BondCliQ 9 Dealers Away From Operating Full-Scale SIP for Bonds – by Rebecca Natale (twitter: @rebnatale)
Tier-1 corporate bond dealers are still holding out from contributing their quote and pricing data to the two-year-old platform.
BondCliQ has secured 36 out of roughly 45 capital-committing dealers needed to run a full-scale Securities and Information Processor (SIP) for the corporate bond market. Similar to how other SIPs work for cash equities—the Consolidated Tape Association operates the SIP for NYSE-listed equities while the UTP Plan governs a similar system for Nasdaq-listed securities—BondCliQ is working to create an industry utility that will give investors equal access to bid, ask, and size data in the corporate bond market, and dealers a clearer view of the market. The remaining hold-outs are among tier-1 investment banks.
Because bonds trade infrequently compared to stocks, and because the organization of pricing data is lackluster at best, the valuations used on a daily basis are only as good as best guesses, says Chris White, BondCliQ CEO. For example, on February 3, the most actively-traded bond belonging to the most actively-traded issuer in the most actively-traded sector—JP Morgan, which is not quoting on the system—traded 113 times that day. After isolating the institutional trades—trades equal to and more than $1 million—113 dropped to just 17, according to the BondCliQ platform.
White says that some traders have built their own systems similar to what BondCliQ offers by having direct communication with all of the dealers, but the more pervasive problem affects the dealers—they have no idea what other dealers are pricing their bonds at.
“The question that you have to ask yourself as a dealer today is: Is my business better off with my sharing data with other dealers, and being able to accurately calculate where I should be putting my prices?” White asks. “Or, is my business better off with me trying to hoard pricing information and not being able to see what everybody else is doing?”

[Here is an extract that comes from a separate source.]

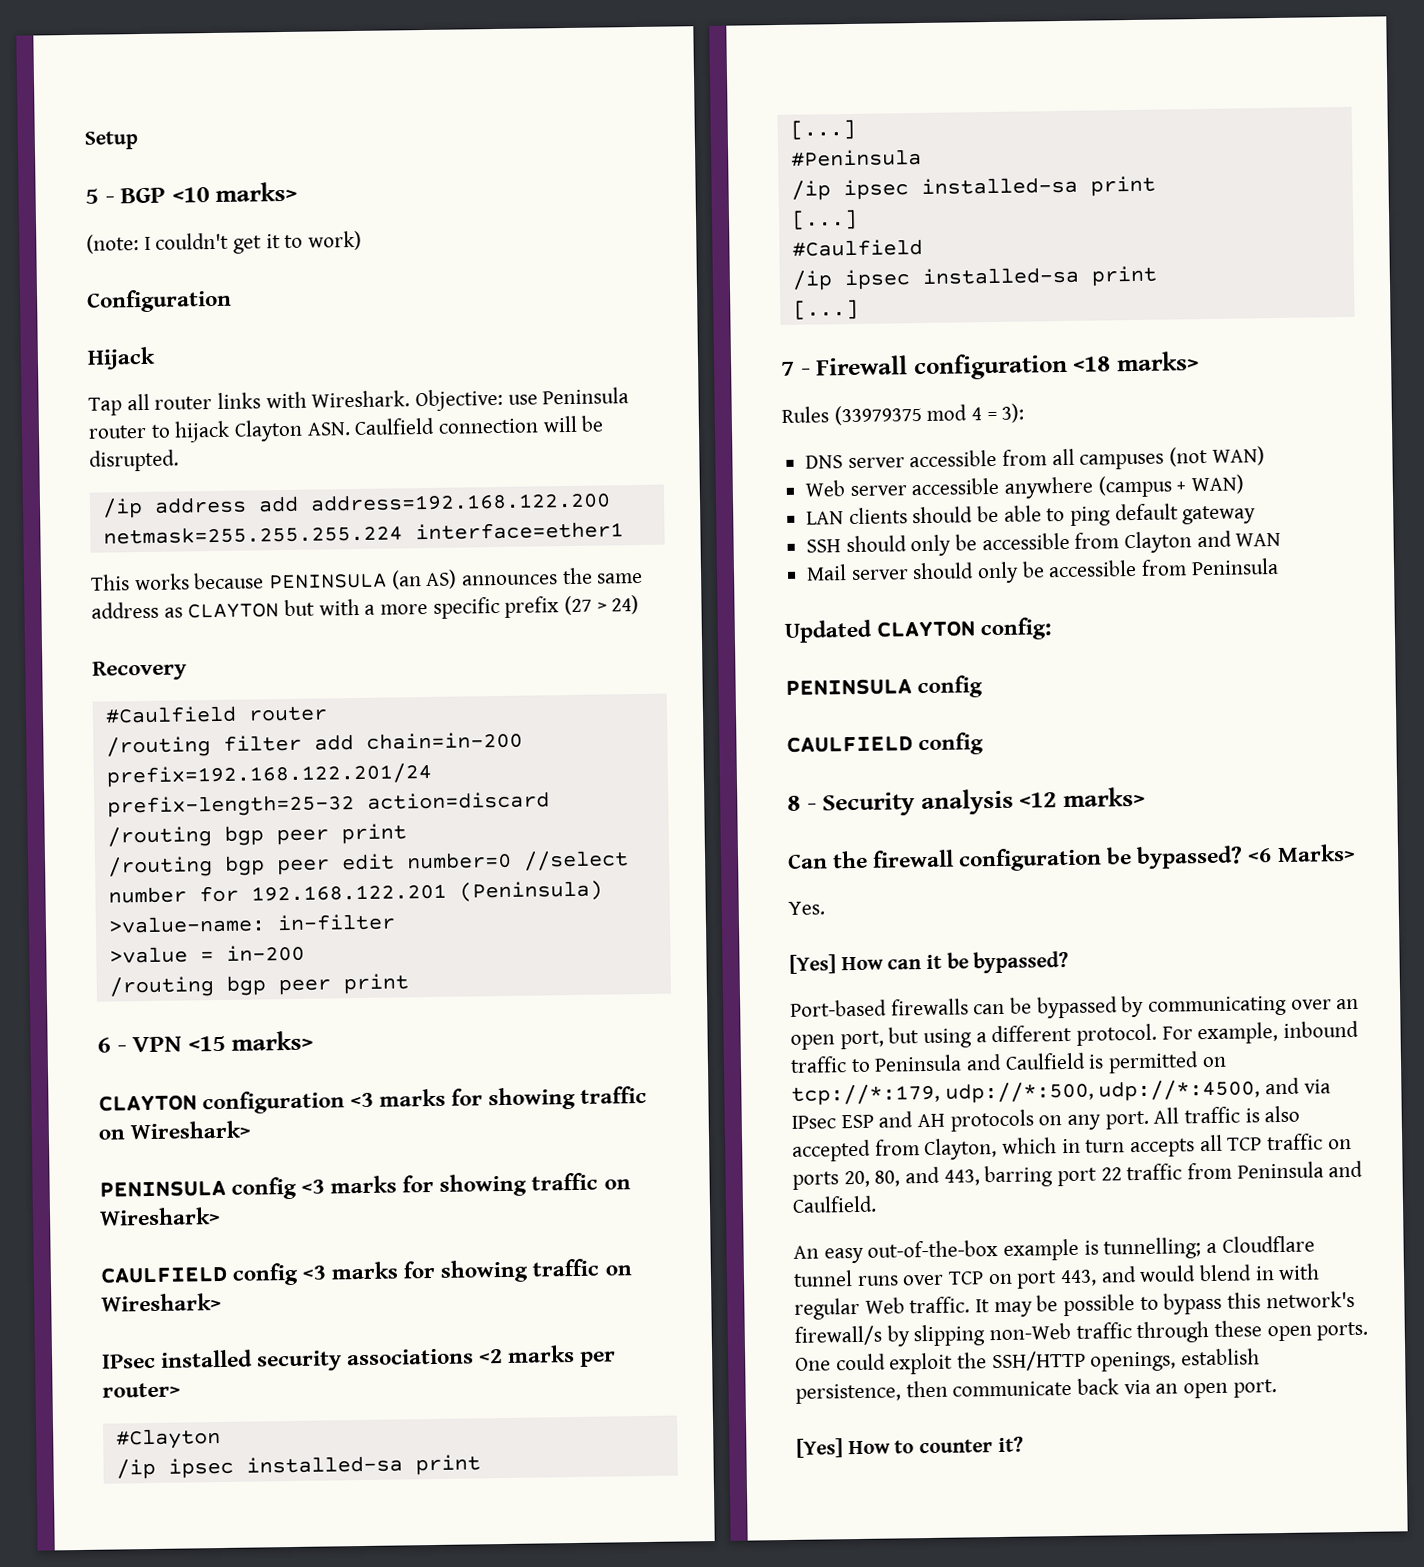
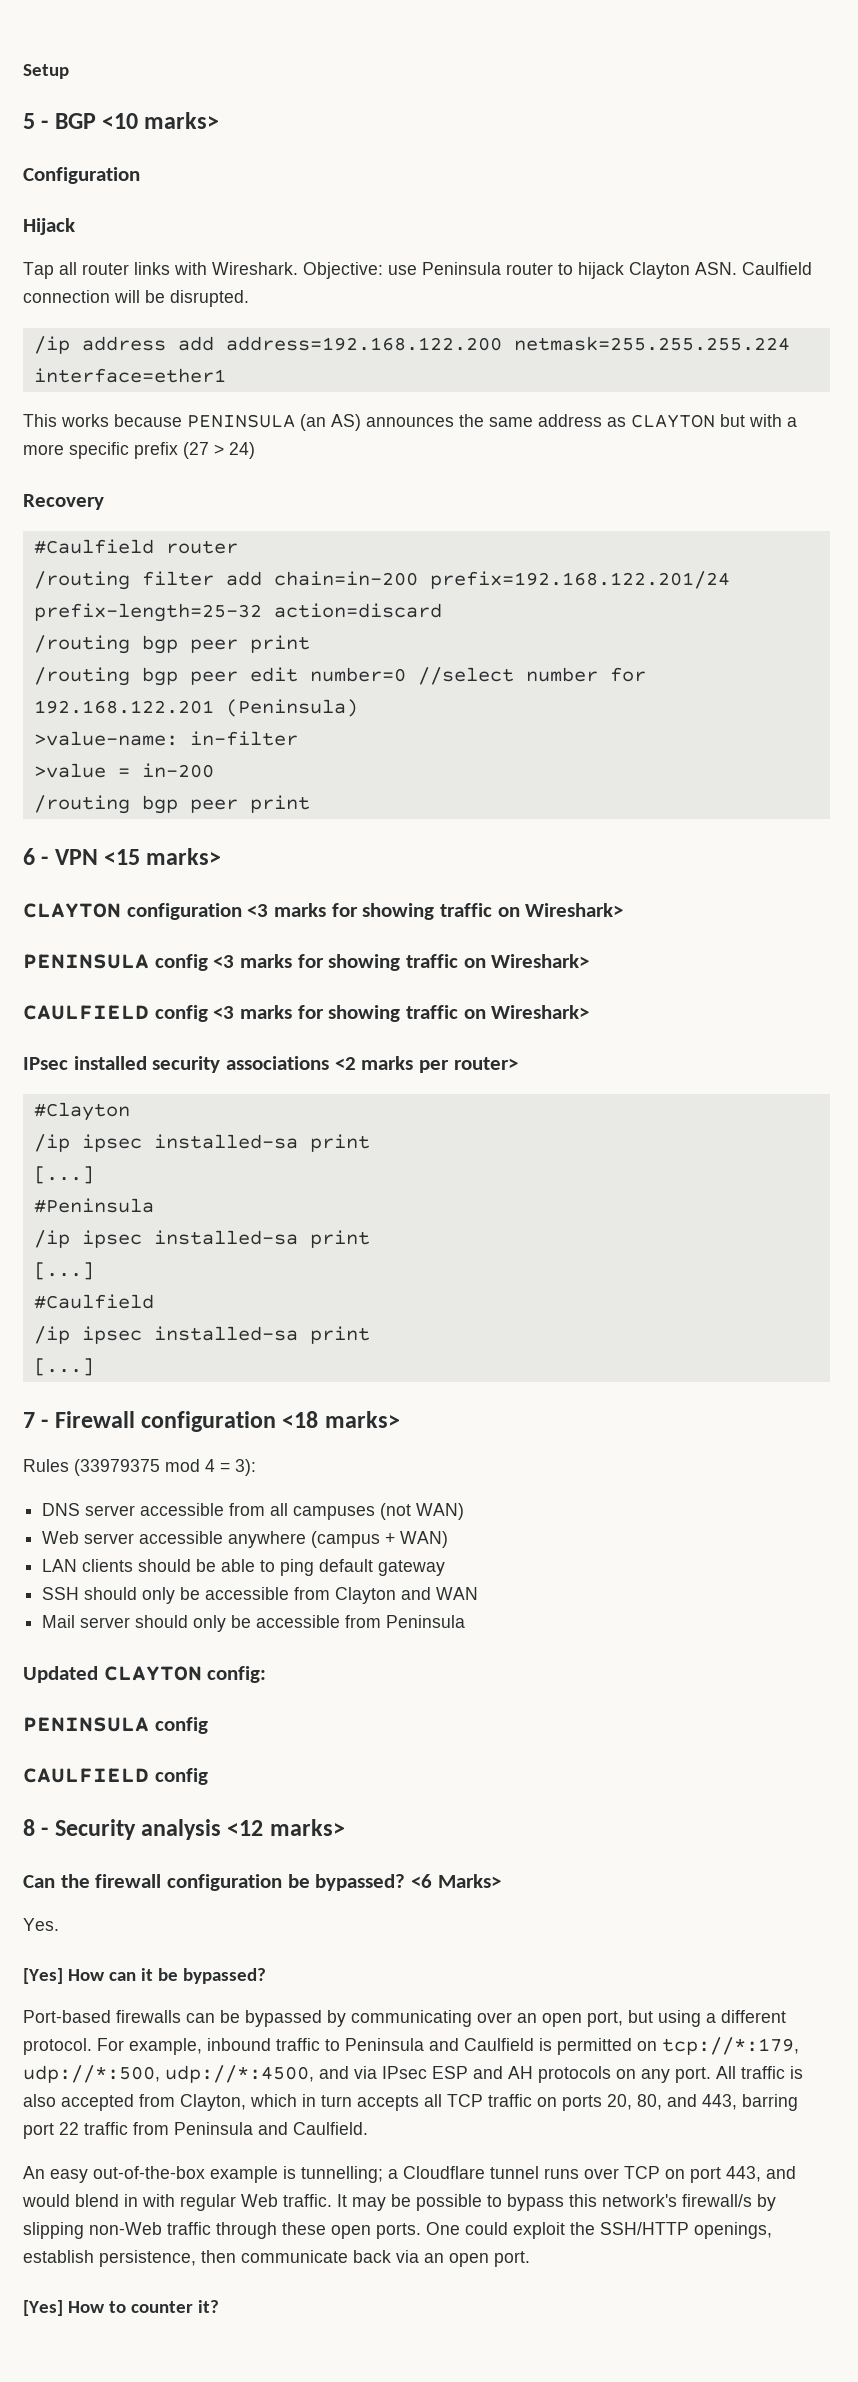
- (note: I couldn't get it to work)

White draws a parallel between the dealer dilemma and the US domestic airline business of the 90s and early 2000s, when major airlines like TWA, Pan Am, and Eastern went bankrupt. Today, the masses can book any flight online. But 30 years ago, a simple flight from New York to Boston required using a travel agent, who would compare different flights because the information wasn’t yet public. The thought was, White says, if Delta knew what American Airlines’ fare was, or vice versa, it would result in a price war. But with the advent of aggregator sites like Expedia, sharing of data allowed airlines to know how best to price seats so they could sell out a flight, know when to cut ticket deals, and better understand how to optimize returns on planes and fuel.
William O’Brien, an investor in BondCliQ and former CEO of Direct Edge, which merged with BATS Global Markets in 2014, thinks 2020 will be a critical year for growth of the start-up, which went live with the first version of its system in December 2018. He anticipates the company will start to land some of those tier-1s, but right now, he says they’re playing poker.
“Yes, of course I want to know what’s in everyone else’s hands; I just don’t want to have to tell you what’s in my hand,” O’Brien says. “For the overall dealer community, the sell side is very poorly served by not knowing the quotes of its competitors because they’re costing themselves money every day.”